Newton gets back on track

NEWTON – Township officials next month will take stock in how they are progressing after being placed in fiscal caution last October.

While some efforts have fallen through, the township continues to pour energy into righting its finances.

“In the end they have to balance their expenditures with their revenue. That’s the principle of it,” said Michael Maurer, spokes-man for Auditor of State Dave Yost, whose office will meet with the township in July to review its progress.

On Oct. 9 the township was placed in fiscal caution because of money issues with its general fund.

“Data as of April 30, 2012, shows four funds with deficit balances in the amount of $147,967. The deficits exceed 2 percent of estimated revenues by $145,562,” according to a release from Yost’s office.

Numbers were similar in 2011. This two percent deficit is one of several reasons why a local government can be placed in fiscal caution. Others include unauditable records that fail to be rectified in a specified timeframe and noncompliance with applicable laws.

Maurer said Newton Township has been “quite cooperative” with the auditor’s office and Local Government Services (LGS), which is a branch of the auditor’s office that helps local governments deal with financial issues. Newton reconciled its books, submitted budgets and switched its accounting system, all per the auditor’s request.

In order to work their way out of the cautionary state, Newton officials turned in a recovery plan to LGS in December. Completed are:

  • Passage of a 1/2 mill replacement and additional 1/2 mill fire levy;
  • Reappropriating 25 percent of the trustees’ and fiscal officer’s wages from the general fund to the road and bridge fund;
  • Increasing opening and closing fees at the cemeteries;
  • Elected officials opting out of dental/vision coverage;
  • Eliminating tie-ins for ditch pipes as a free service and
  • Reducing the number of zoning board meetings

Not completed are:

  • Proposing a concession on $250 per month for one employee to opt out of health care;
  • Leasing township property for gas and mineral rights;
  • Taking legal action against former fiscal officer and
  • Placing a 1/2 mill cemetery levy on the 2013 ballot

Completing the first six items has saved the township about $25,800 and increased revenue by an estimated $66,500 – most of which is coming from the fire levies.

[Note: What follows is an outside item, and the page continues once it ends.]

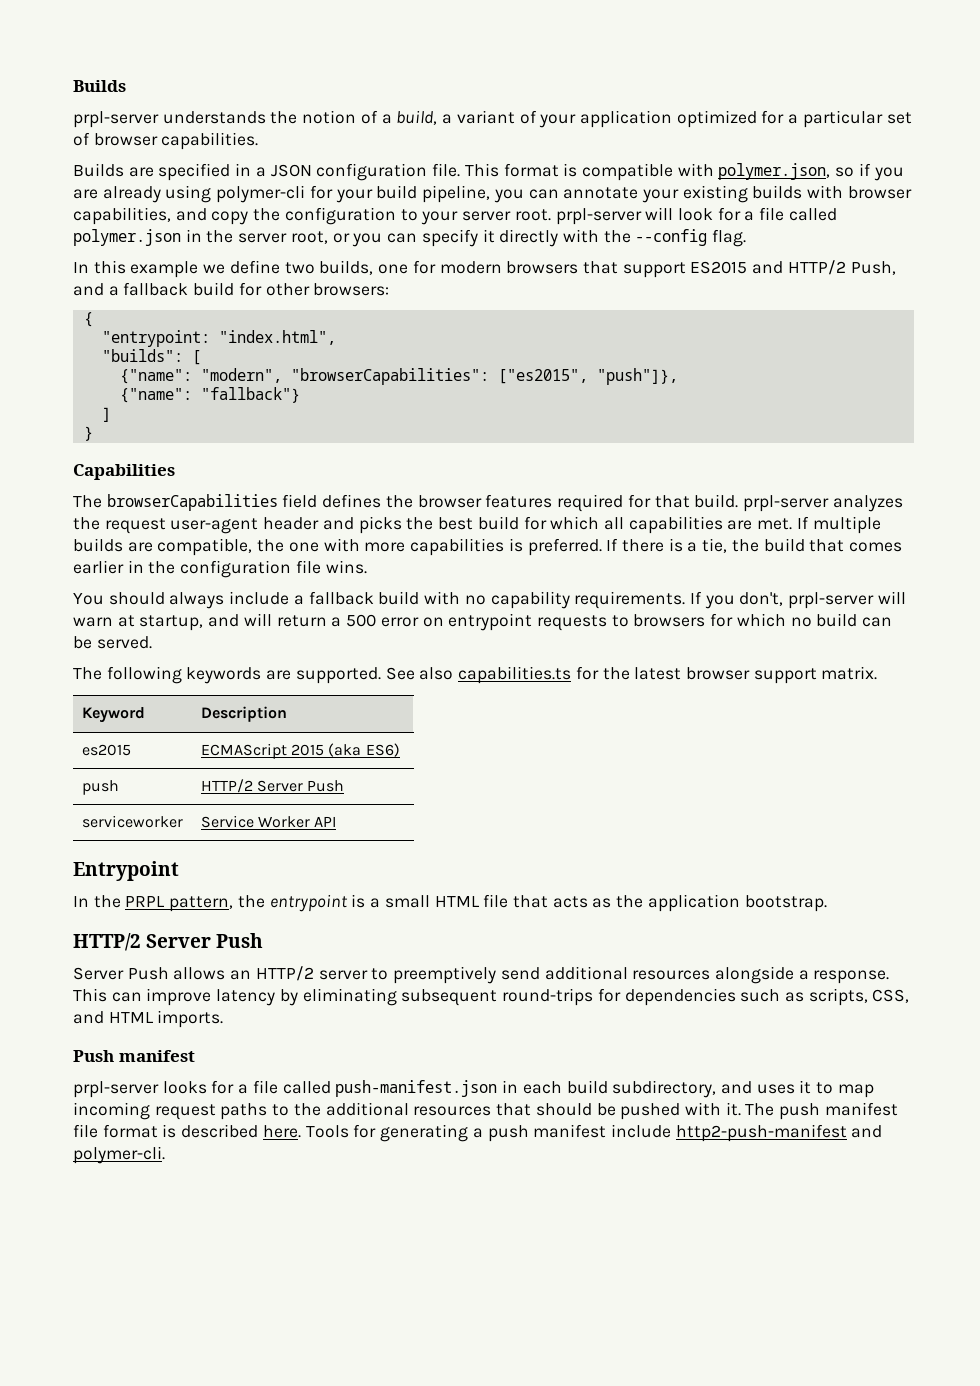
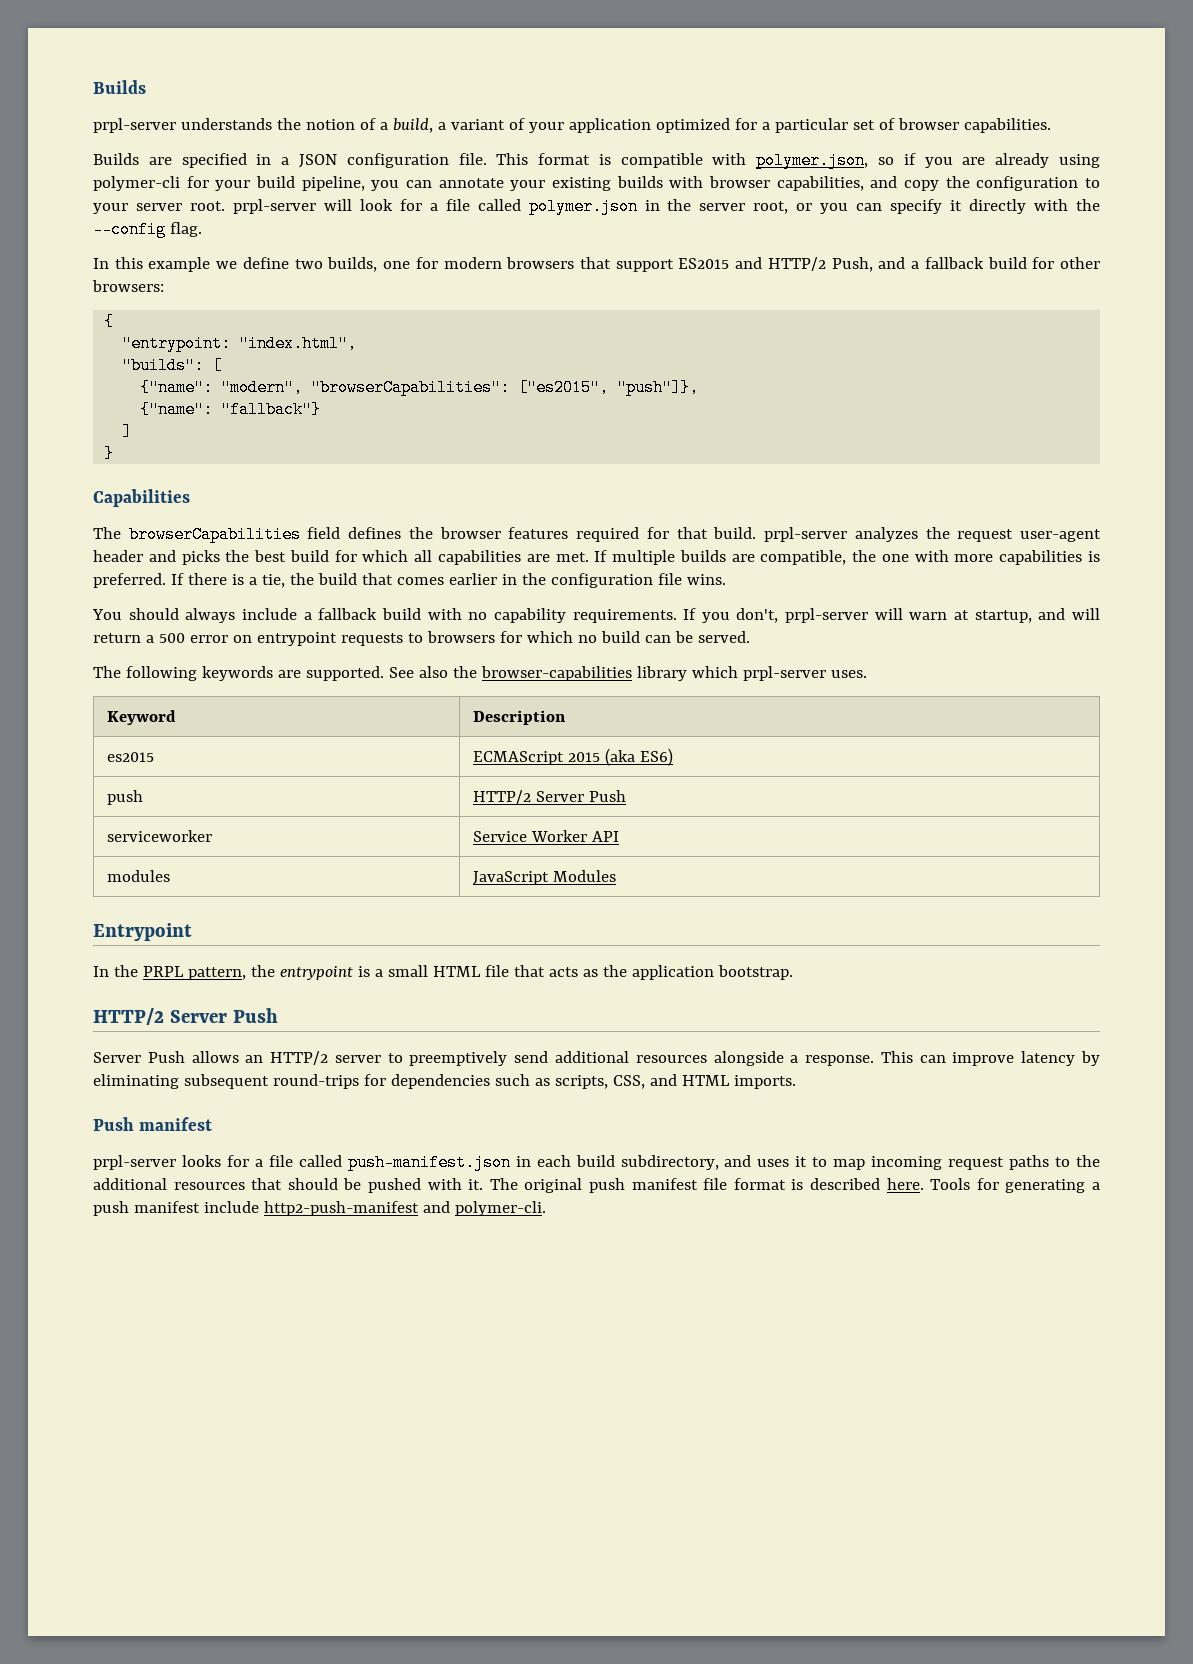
[458,666,878,684] capabilities.ts for the latest browser support matrix. -> [452,666,867,681] the browser-capabilities library which prpl-server uses.
(337, 821) none -> [106,870,170,882] [472,870,616,885] // modules | JavaScript Modules
(775, 1109) none -> [524,1178,583,1193] original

Of the latter four items, as much cannot be said. Legal action against the formal fiscal officer, which the township hopes to get $10,000 out of, is still up in the air. The township employee declined to opt out of health care, which means the township will continue to pay roughly $8,000 annually.

As far as mineral rights go, trustee Peter Augusta said the trustees are still interested in the option. Trustees estimated in their plan that they would be able to bring in $30,000 annually from leasing the rights.

“In my mind it was a dicey subject, but I think we are still going to pursue it,” Augusta said.

Though no official action has been taken, Augusta also said trustees plan to place a cemetery levy on the November ballot again. The levy, which failed on the May ballot, was expected to be the largest new stream of revenue on the recovery plan at $65,000.

“While it is a setback, it doesn’t mean that they will move into a higher level of distress,” Maurer said of the levy failure.

Maurer said LGS regularly works with entities in fiscal distress to review how they are doing. He said recovery plans can be flexible and evolve over time. He said mainly it is important that the governments are making progress and that their plan is reasonable.

“This is where we are today. Have we made any progress?” he said.

So far, Montgomery said the township is keeping on track and is willing to evolve its plan while keeping its end goal of fiscal independence in sight. Township officials will be meeting with the auditor at the beginning of July and then with LGS later to review their progress.